**PROBLEM TO WORK ON**
In the copy, include every entry exactly but none of the images.

**MATERIALS PROVIDED**
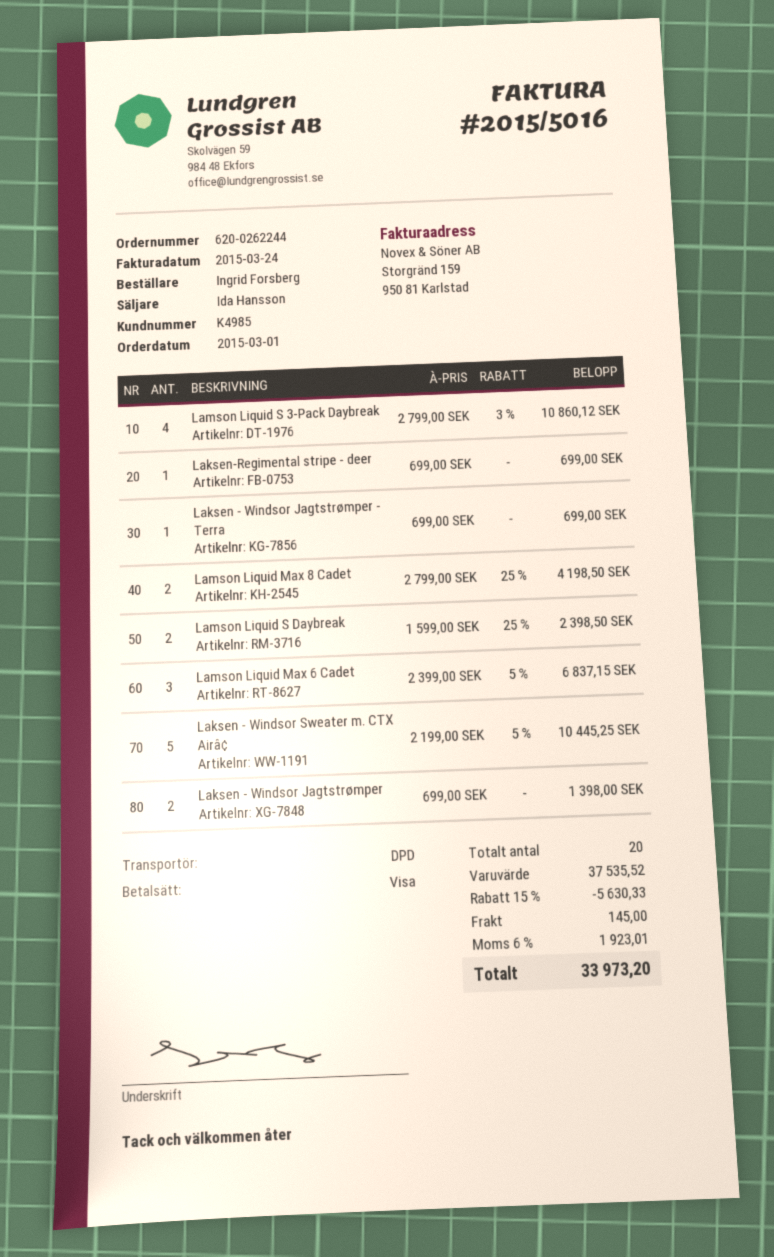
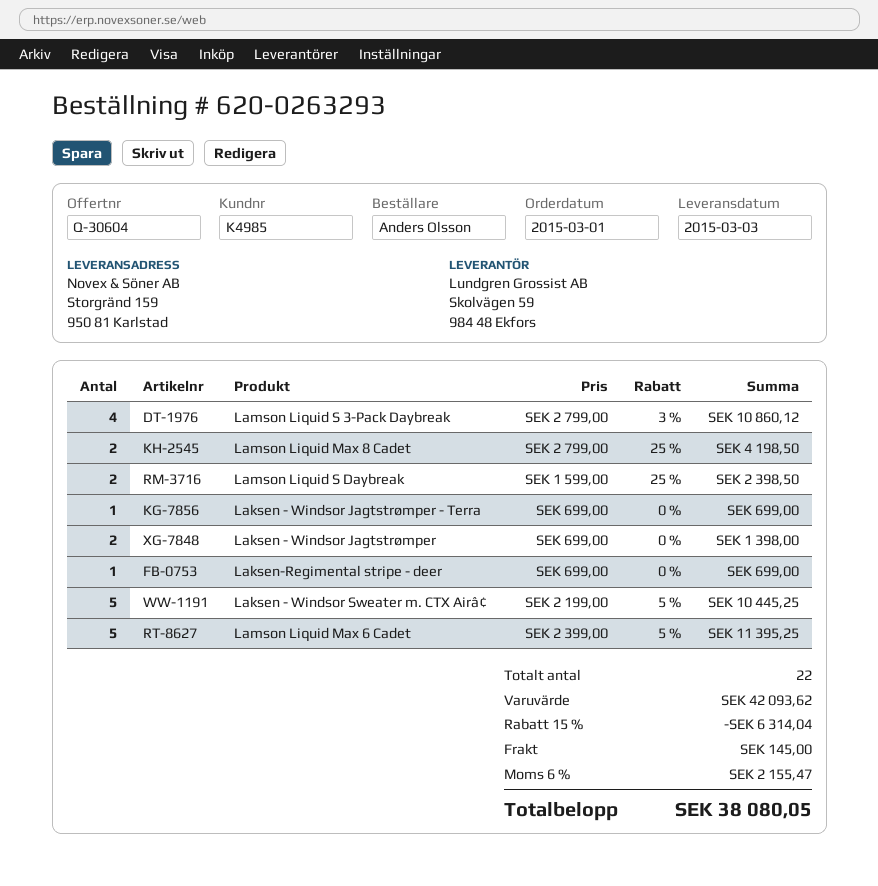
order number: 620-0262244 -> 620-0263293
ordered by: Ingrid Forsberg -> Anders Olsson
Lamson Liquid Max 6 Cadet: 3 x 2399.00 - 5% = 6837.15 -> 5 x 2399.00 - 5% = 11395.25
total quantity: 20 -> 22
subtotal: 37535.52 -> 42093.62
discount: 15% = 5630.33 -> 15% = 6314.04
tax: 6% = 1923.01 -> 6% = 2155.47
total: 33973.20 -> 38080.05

**RESPONSE TO THIS EXERCISE**
order number: 620-0262244 -> 620-0263293
ordered by: Ingrid Forsberg -> Anders Olsson
Lamson Liquid Max 6 Cadet: 3 x 2399.00 - 5% = 6837.15 -> 5 x 2399.00 - 5% = 11395.25
total quantity: 20 -> 22
subtotal: 37535.52 -> 42093.62
discount: 15% = 5630.33 -> 15% = 6314.04
tax: 6% = 1923.01 -> 6% = 2155.47
total: 33973.20 -> 38080.05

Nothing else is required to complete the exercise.